What the task asks: Within the data below, tally the lines that contain "OCEANWEAVE" and state only the total.

[Before-and-after change records]
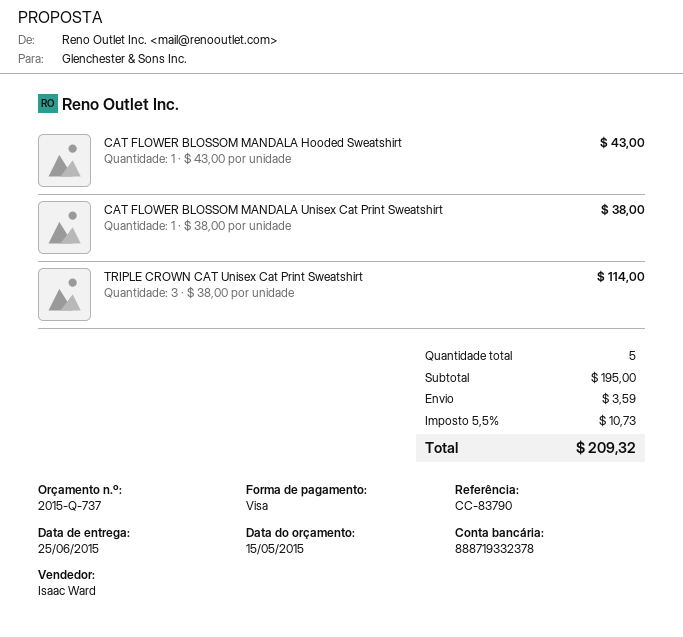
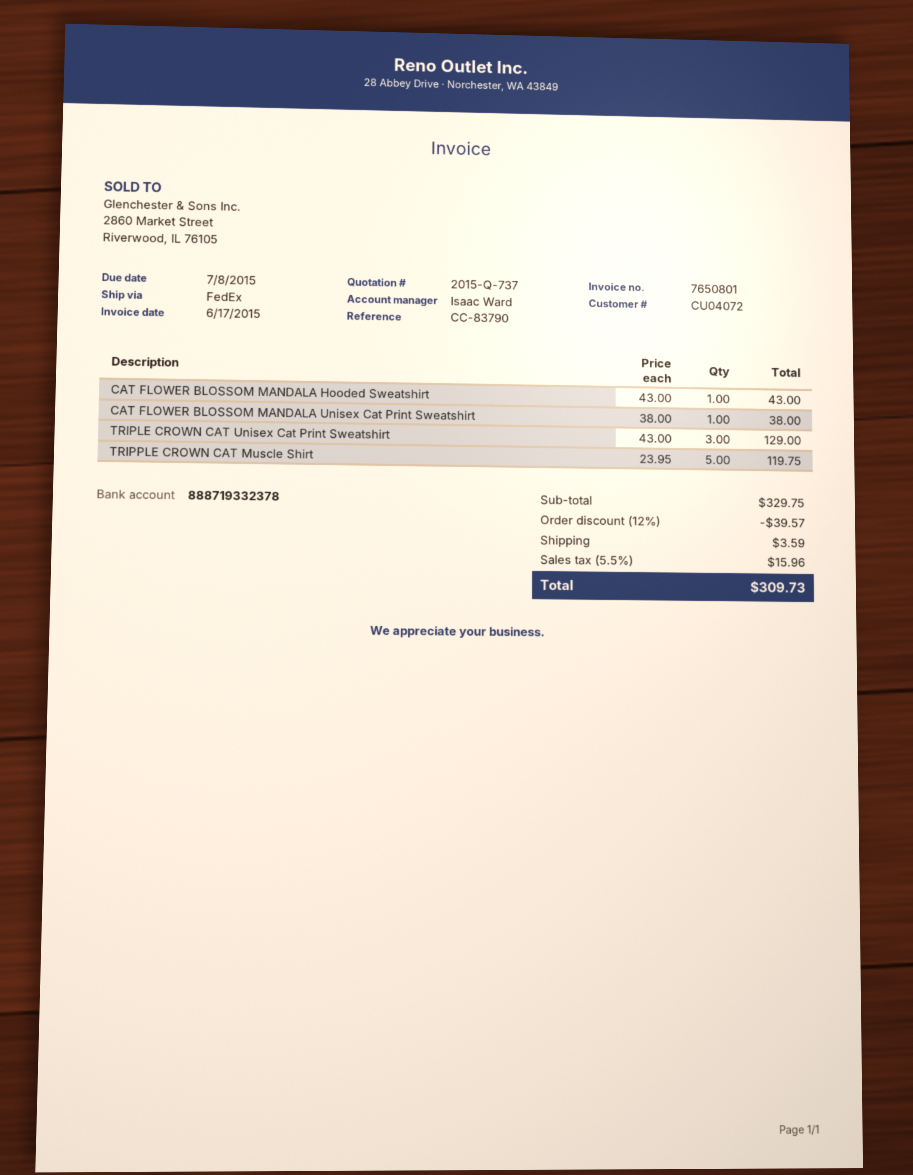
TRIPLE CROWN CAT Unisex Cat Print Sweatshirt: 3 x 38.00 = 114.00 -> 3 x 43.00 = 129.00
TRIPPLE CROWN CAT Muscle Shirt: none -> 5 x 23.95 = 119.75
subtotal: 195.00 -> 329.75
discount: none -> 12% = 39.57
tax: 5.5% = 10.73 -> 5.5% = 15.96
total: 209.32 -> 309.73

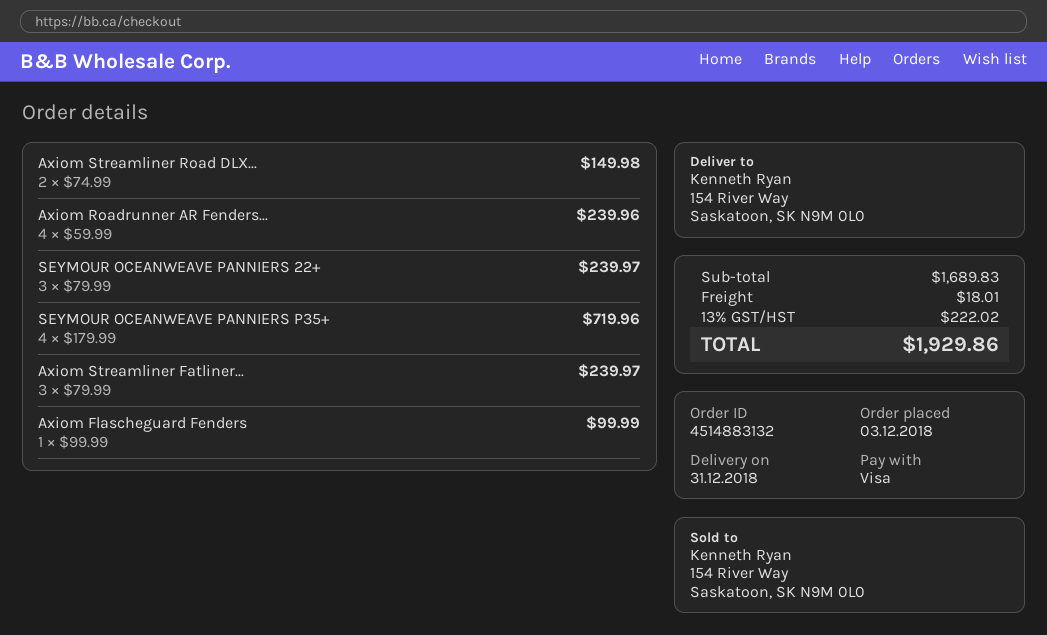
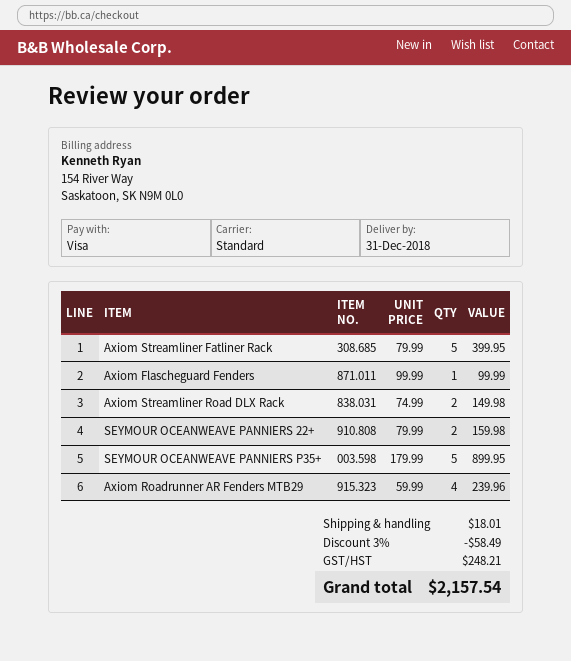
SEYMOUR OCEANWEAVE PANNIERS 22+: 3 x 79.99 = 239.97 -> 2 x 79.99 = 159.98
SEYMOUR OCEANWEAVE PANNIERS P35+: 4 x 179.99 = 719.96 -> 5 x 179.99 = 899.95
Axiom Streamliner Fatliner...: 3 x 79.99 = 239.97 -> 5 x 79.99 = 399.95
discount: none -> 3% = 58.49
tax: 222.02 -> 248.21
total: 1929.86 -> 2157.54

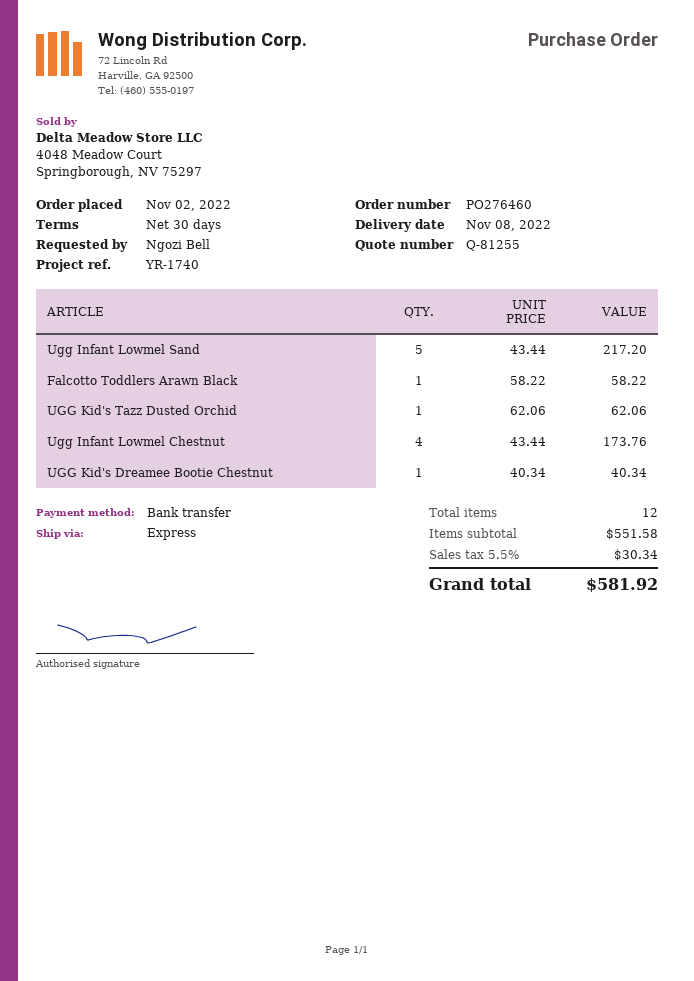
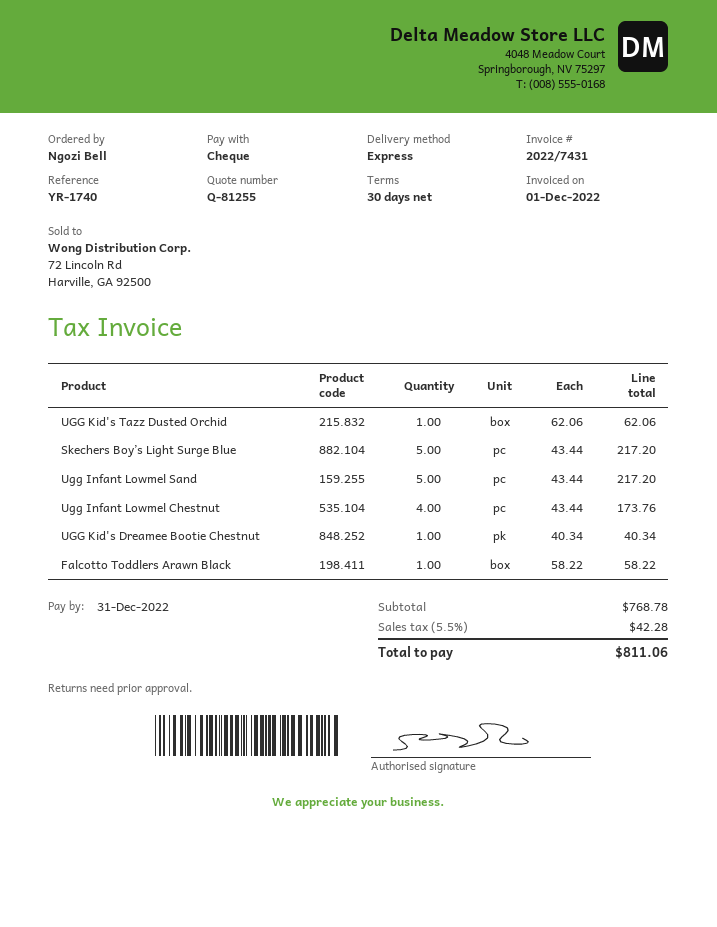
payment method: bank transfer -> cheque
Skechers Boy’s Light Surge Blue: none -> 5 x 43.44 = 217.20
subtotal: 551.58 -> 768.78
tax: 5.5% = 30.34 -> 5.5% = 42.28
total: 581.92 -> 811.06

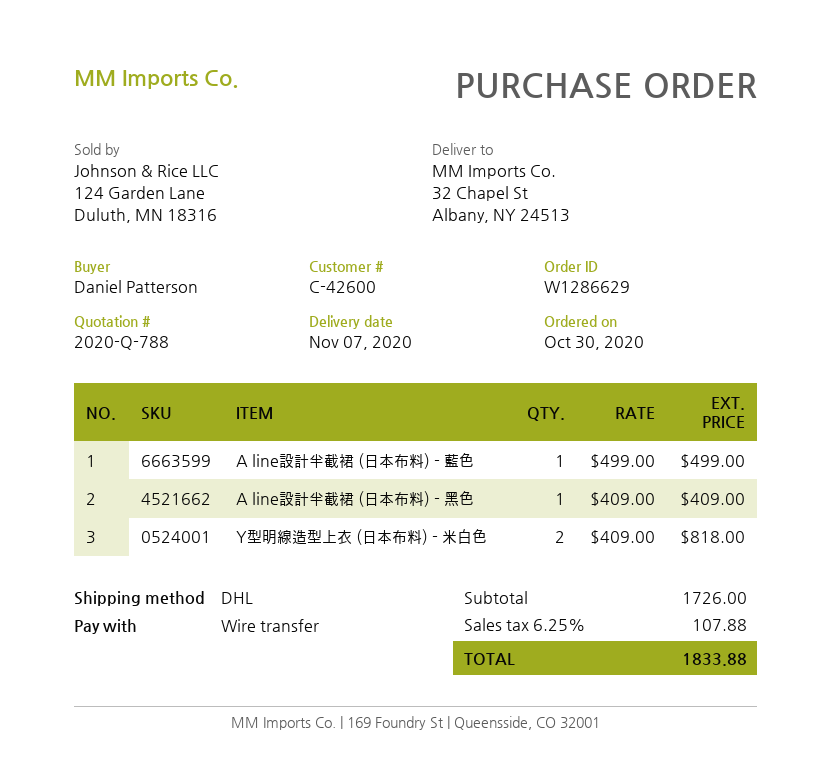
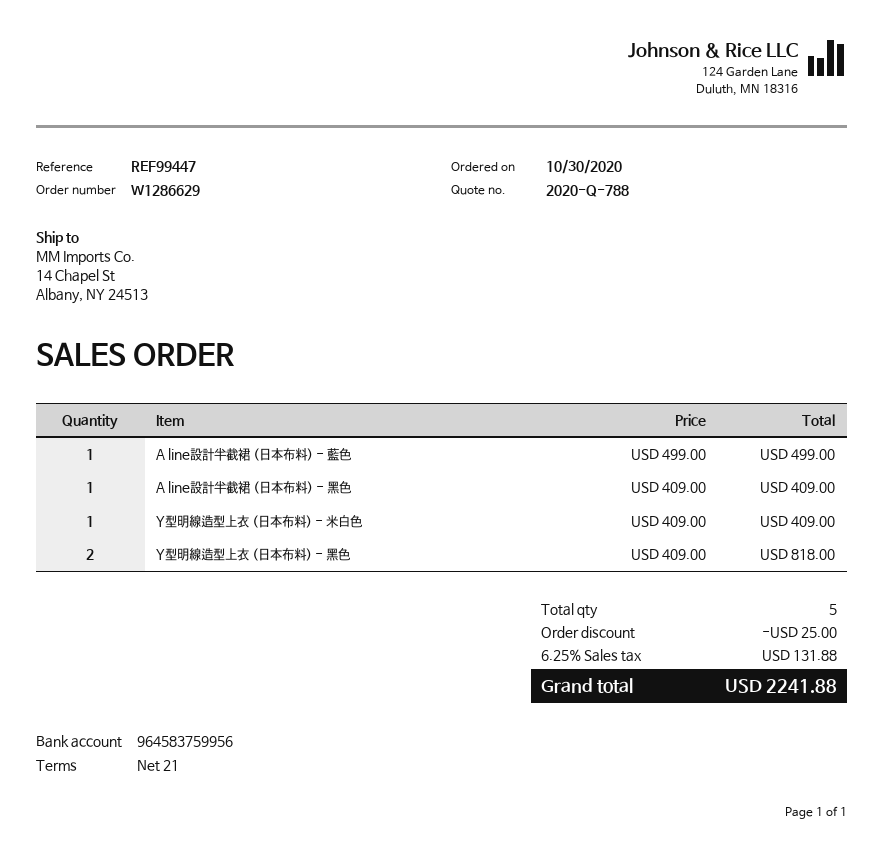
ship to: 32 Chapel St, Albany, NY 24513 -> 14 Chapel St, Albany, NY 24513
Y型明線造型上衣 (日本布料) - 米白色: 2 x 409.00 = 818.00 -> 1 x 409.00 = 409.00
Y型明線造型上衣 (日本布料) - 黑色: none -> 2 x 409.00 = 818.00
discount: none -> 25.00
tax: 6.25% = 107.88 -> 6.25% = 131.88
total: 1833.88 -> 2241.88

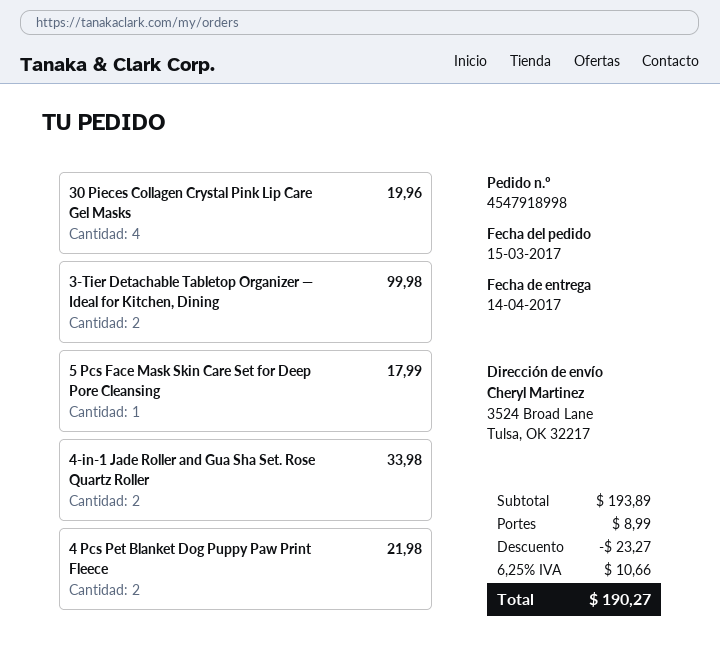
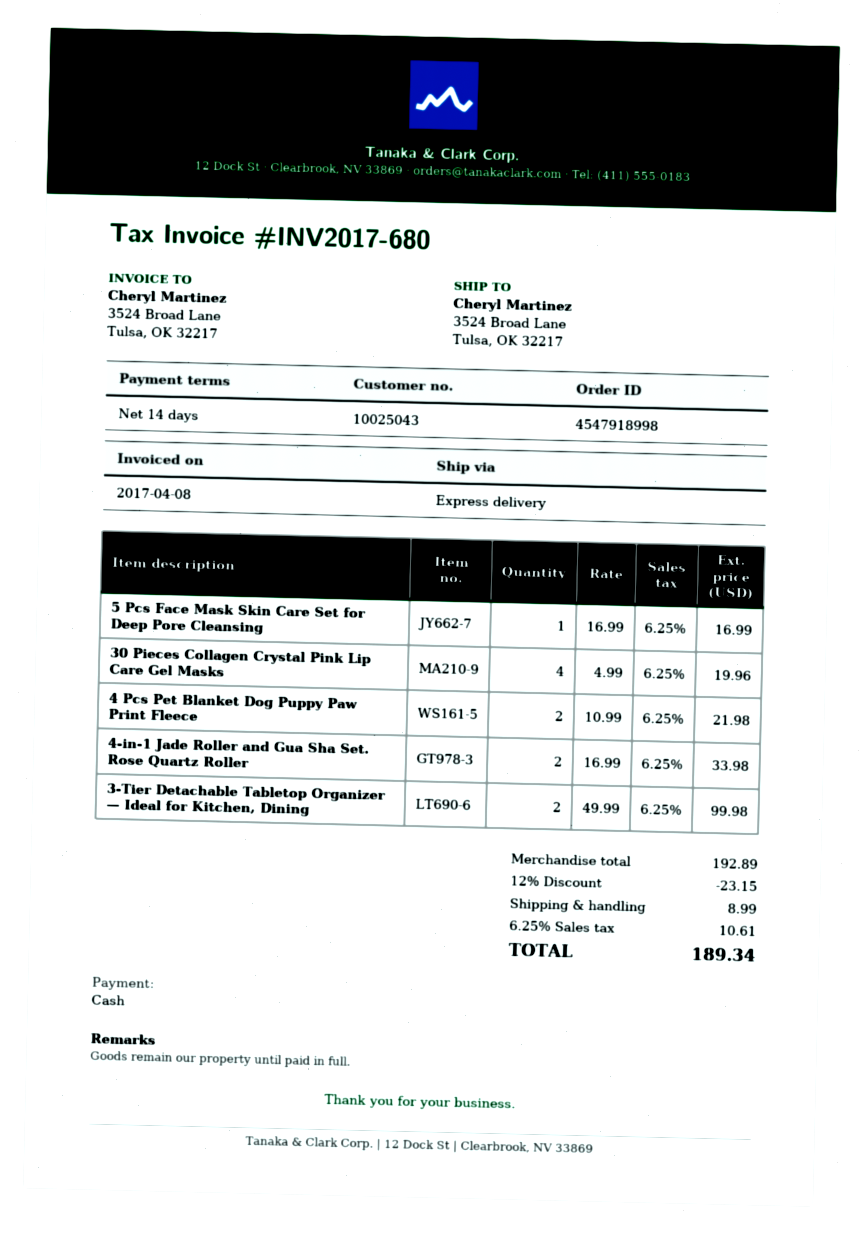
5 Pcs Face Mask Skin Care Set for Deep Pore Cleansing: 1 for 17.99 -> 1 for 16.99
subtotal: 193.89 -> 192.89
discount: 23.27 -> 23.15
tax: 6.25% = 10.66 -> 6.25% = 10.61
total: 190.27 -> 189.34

Answer for this exercise: 2